Check out this tutorial: https://jax.readthedocs.io/en/latest/jax-101/06-parallelism.html

This tutorial on distributing computation on a pool of TPUs (specifically, the neural net section) may be of interest, too:

https://jax.readthedocs.io/en/latest/notebooks/Distributed_arrays_and_automatic_parallelization.html#examples-neural-networks

High level goals for Jax + Cubed may be to make managing GPU memory effortless:

https://jax.readthedocs.io/en/latest/gpu_memory_allocation.html#common-causes-of-oom-failures
E.g.: could we do an FFT on a 100 GiB (TiB? PiB??) array? FFT of very large arrays (>100GB) jax-ml/jax#13842

tomwhite · 2023-09-20T09:34:30Z

Thanks for the pointers @alxmrs.

Thinking about how Cubed might hook into this, the main idea in Cubed is that every array is backed by Zarr, and an operation maps one Zarr array to another, by working in parallel on chunks (see https://tom-e-white.com/cubed/cubed.slides.html#/1).

Every operation is ultimately expressible as a blockwise operation (or a rechunk operation, but let's ignore that here), which ends up in the apply_blockwise function:

https://github.com/tomwhite/cubed/blob/0d13e4f2b12c22d1c41b9f4ea693266b21d808d0/cubed/primitive/blockwise.py#L53-L75

The key parts are:

Reading each arg from Zarr into (CPU) memory (line 67),
Invoking the function on the args (line 70), and
Writing the result from (CPU) memory back to Zarr (line 73 or 75)

To change this to use JAX, we'd have to 1. read from Zarr into JAX arrays, 2. invoke the relevant JAX function on the arrays, 3. write the resulting JAX array to Zarr.

In fact, there might not be anything to do for 2., since you could call cubed.map_blocks with a JAX function.

This might be enough for the FFT example, although I'm a bit hazy on if any post-processing is needed on the chunked (sharded) output.

A final thought.

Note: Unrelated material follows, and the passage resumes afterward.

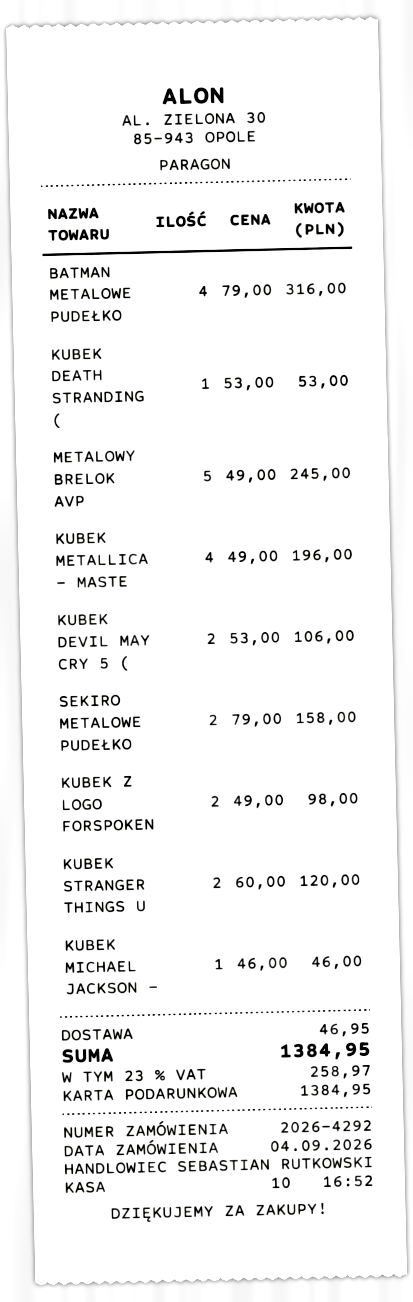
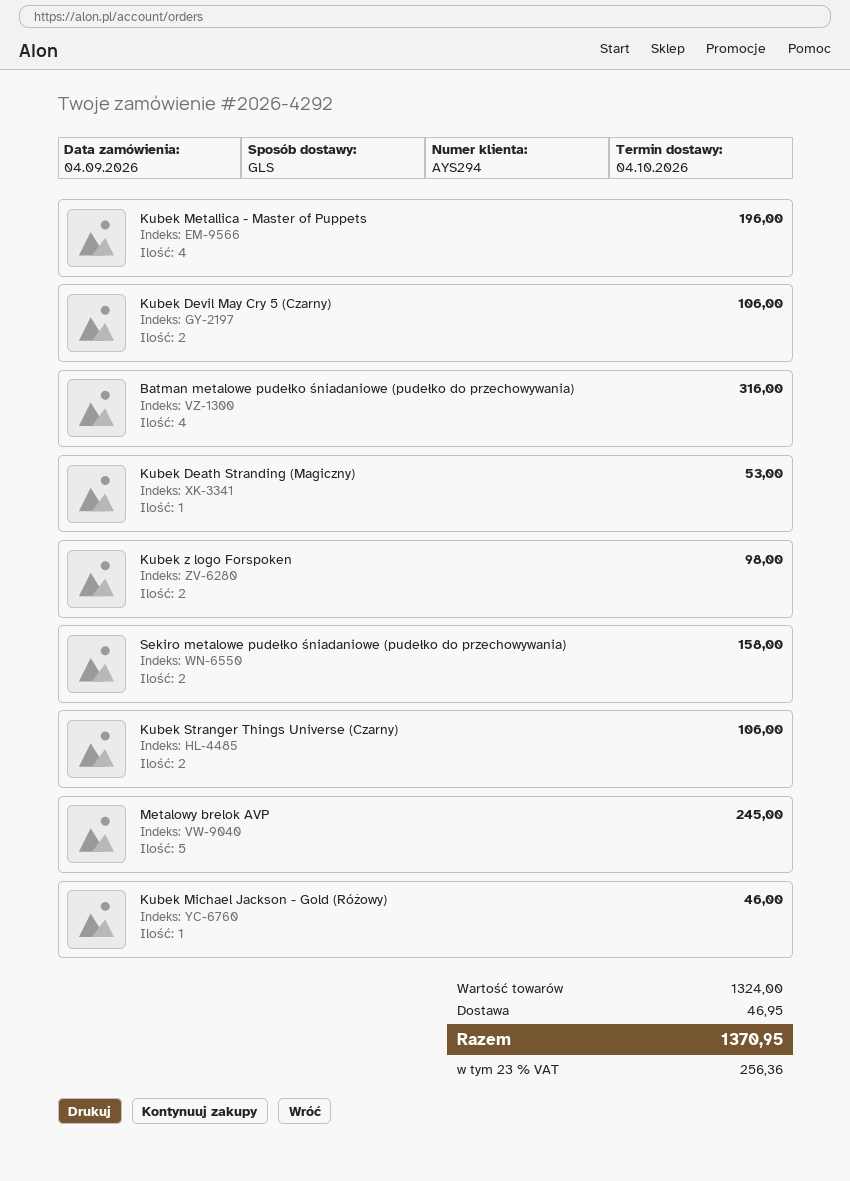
KUBEK STRANGER THINGS U: 2 for 120.00 -> 2 for 106.00
tax: 23% = 258.97 -> 23% = 256.36
total: 1384.95 -> 1370.95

Is KvikIO, which does direct Zarr-GPU IO, related to this?

TomNicholas · 2024-02-09T19:01:04Z

read from Zarr into JAX arrays

A final thought. Is KvikIO, which does direct Zarr-GPU IO, related to this?

Reading the xarray blog post on this that @dcherian and @weiji14 wrote, it seems they used a Zarr store provided by kvikio. I expect cubed could use this to load data from Zarr direct to GPU in the form of a cupy array, which would be cool. (Or even you could probably use the xarray backend they wrote alongside cubed-xarray to achieve this.)

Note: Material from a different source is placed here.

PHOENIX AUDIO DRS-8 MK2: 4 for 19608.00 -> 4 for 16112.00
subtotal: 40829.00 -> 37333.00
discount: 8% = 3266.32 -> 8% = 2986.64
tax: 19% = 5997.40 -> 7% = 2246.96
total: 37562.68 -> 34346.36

I tried to find if there was anything similar for JAX, but didn't see anything (only this jax-ml/jax#17534). Writing from JAX to tensorstore was done for checkpointing language models (https://blog.research.google/2022/09/tensorstore-for-high-performance.html?m=1) but one would have thought that making tensorstore return JAX arrays directly would have been tried...

weiji14 · 2024-02-11T22:16:07Z

KvikIO loads data into cupy, but it should technically be possible to zero-copy cupy arrays to JAX, Pytorch, or any array library that implements conversion via dlpack or the __cuda_array_interface__ protocol. It looks like JAX supports this already (jax-ml/jax#1100)? But I haven't tried this end to end yet. There's also NVIDIA DALI which seems to work with JAX (https://docs.nvidia.com/deeplearning/dali/archives/dali_1_32_0/user-guide/docs/plugins/jax_tutorials.html#jax), but the interface is a little less convenient since you need to setup a pipeline. Generally, the integration between RAPIDS AI libraries (which builds on cupy) is a bit better on the Pytorch side with the RAPIDS Memory Manager (https://github.com/rapidsai/rmm/blob/branch-24.04/README.md#using-rmm-with-third-party-libraries).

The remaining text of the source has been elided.